Test Generation Algorithm for Fault Detection of Analog Circuits Based on Extreme Learning Machine

School of Automation Engineering, University of Electronic Science and Technology of China, Chengdu 611731, China

Received 29 September 2014; Accepted 15 December 2014; Published 29 December 2014

Academic Editor: J. Alfredo Hernandez

Copyright © 2014 Jingyu Zhou et al. This is an open access article distributed under the Creative Commons Attribution License, which permits unrestricted use, distribution, and reproduction in any medium, provided the original work is properly cited.

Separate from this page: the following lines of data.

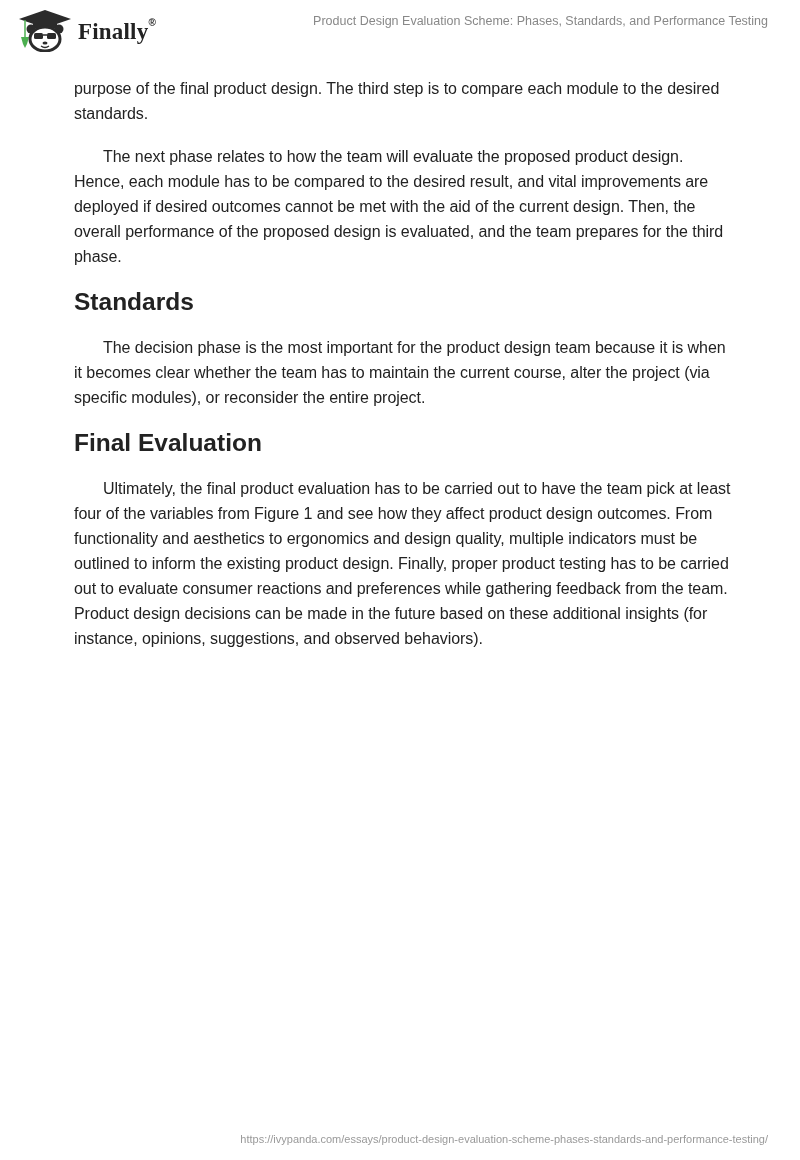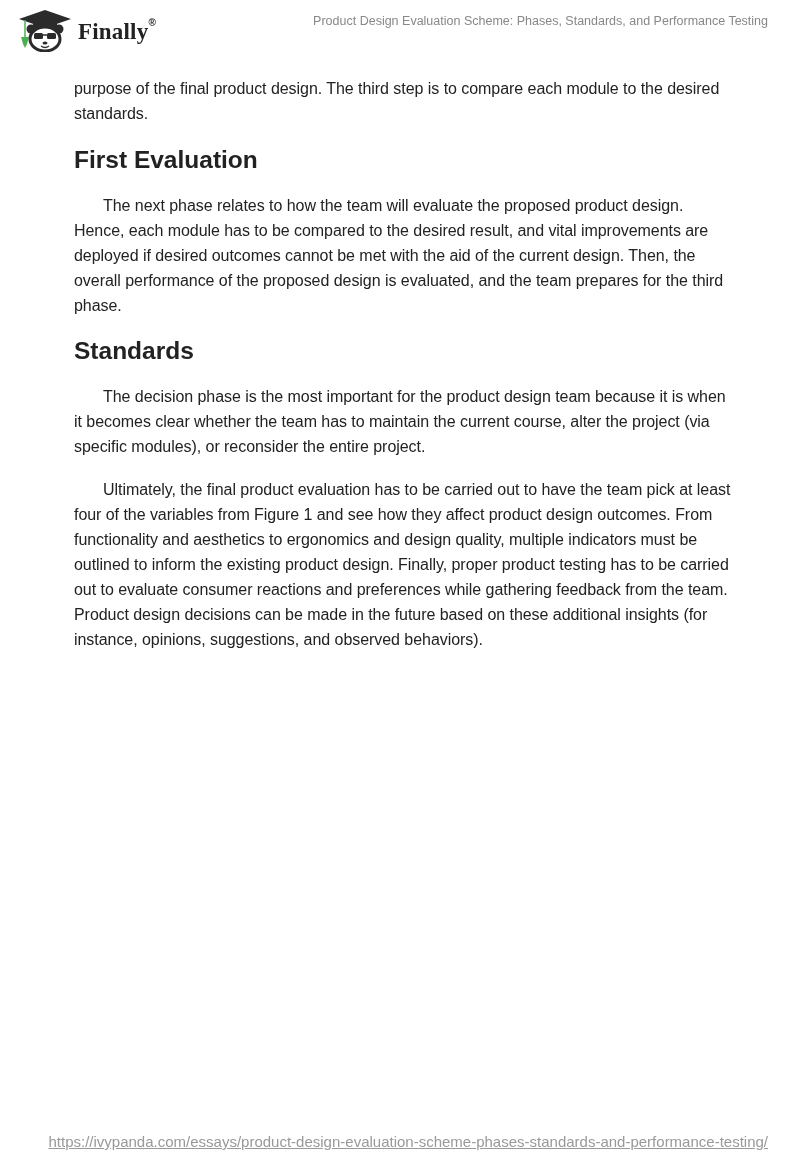"First Evaluation" h2 { html: <h2>First Evaluation</h2> -> none }
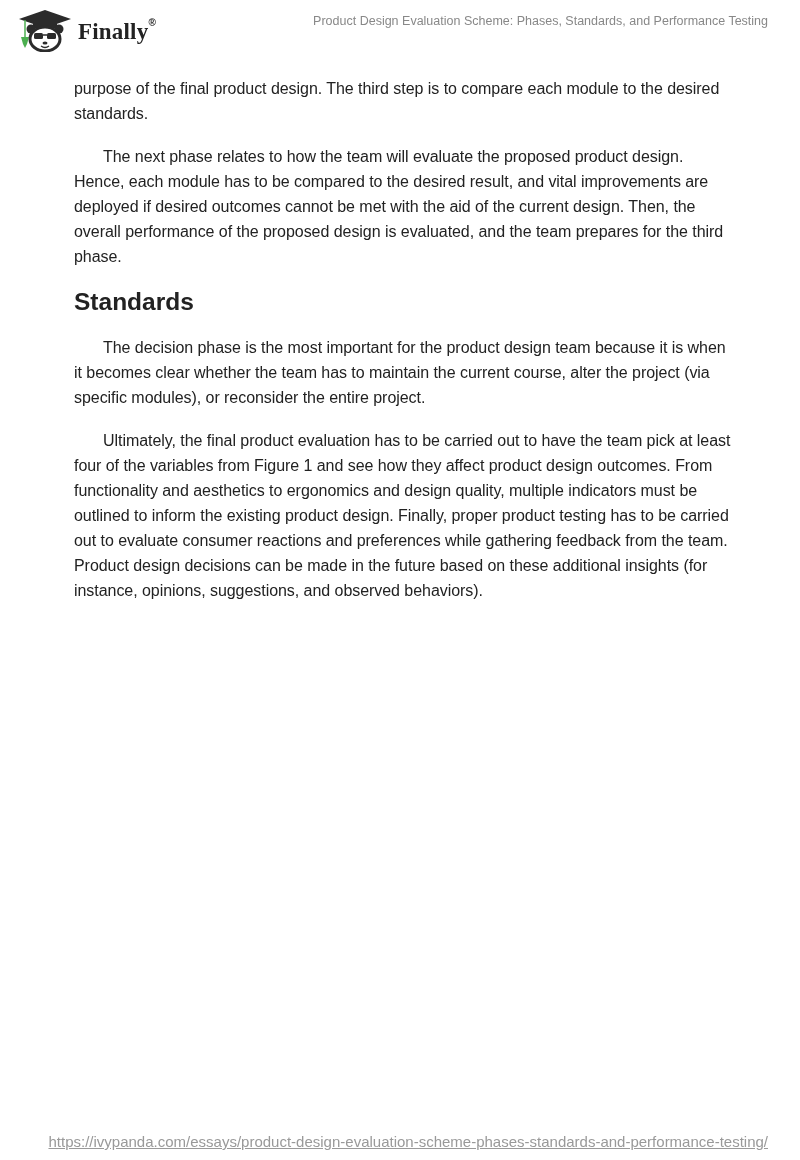"Final Evaluation" h2 { html: none -> <h2>Final Evaluation</h2> }
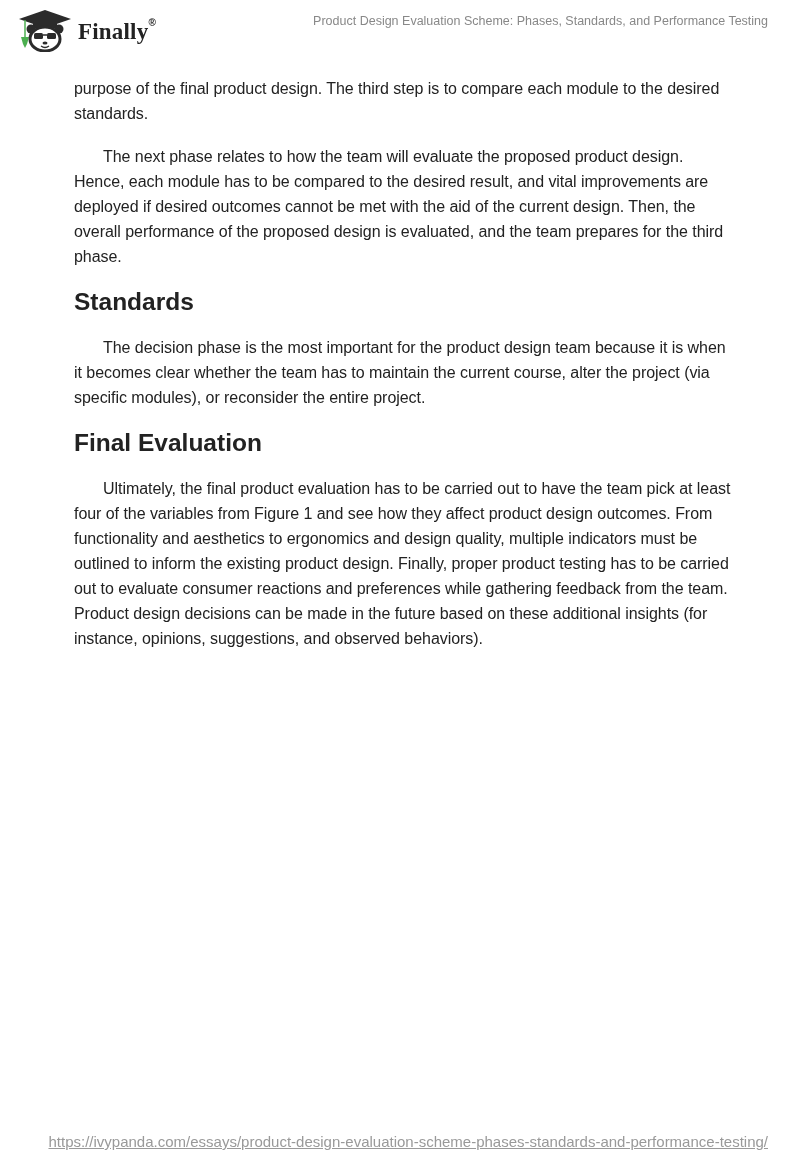"https://ivypanda.com/essays/product-desi" .footer-url { font-size: 15px -> 11px; text-decoration: underline -> none }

This paper proposes a novel test generation algorithm based on extreme learning machine (ELM), and such algorithm is cost-effective and low-risk for analog device under test (DUT). This method uses test patterns derived from the test generation algorithm to stimulate DUT, and then samples output responses of the DUT for fault classification and detection. The novel ELM-based test generation algorithm proposed in this paper contains mainly three aspects of innovation. Firstly, this algorithm saves time efficiently by classifying response space with ELM. Secondly, this algorithm can avoid reduced test precision efficiently in case of reduction of the number of impulse-response samples. Thirdly, a new process of test signal generator and a test structure in test generation algorithm are presented, and both of them are very simple. Finally, the abovementioned improvement and functioning are confirmed in experiments.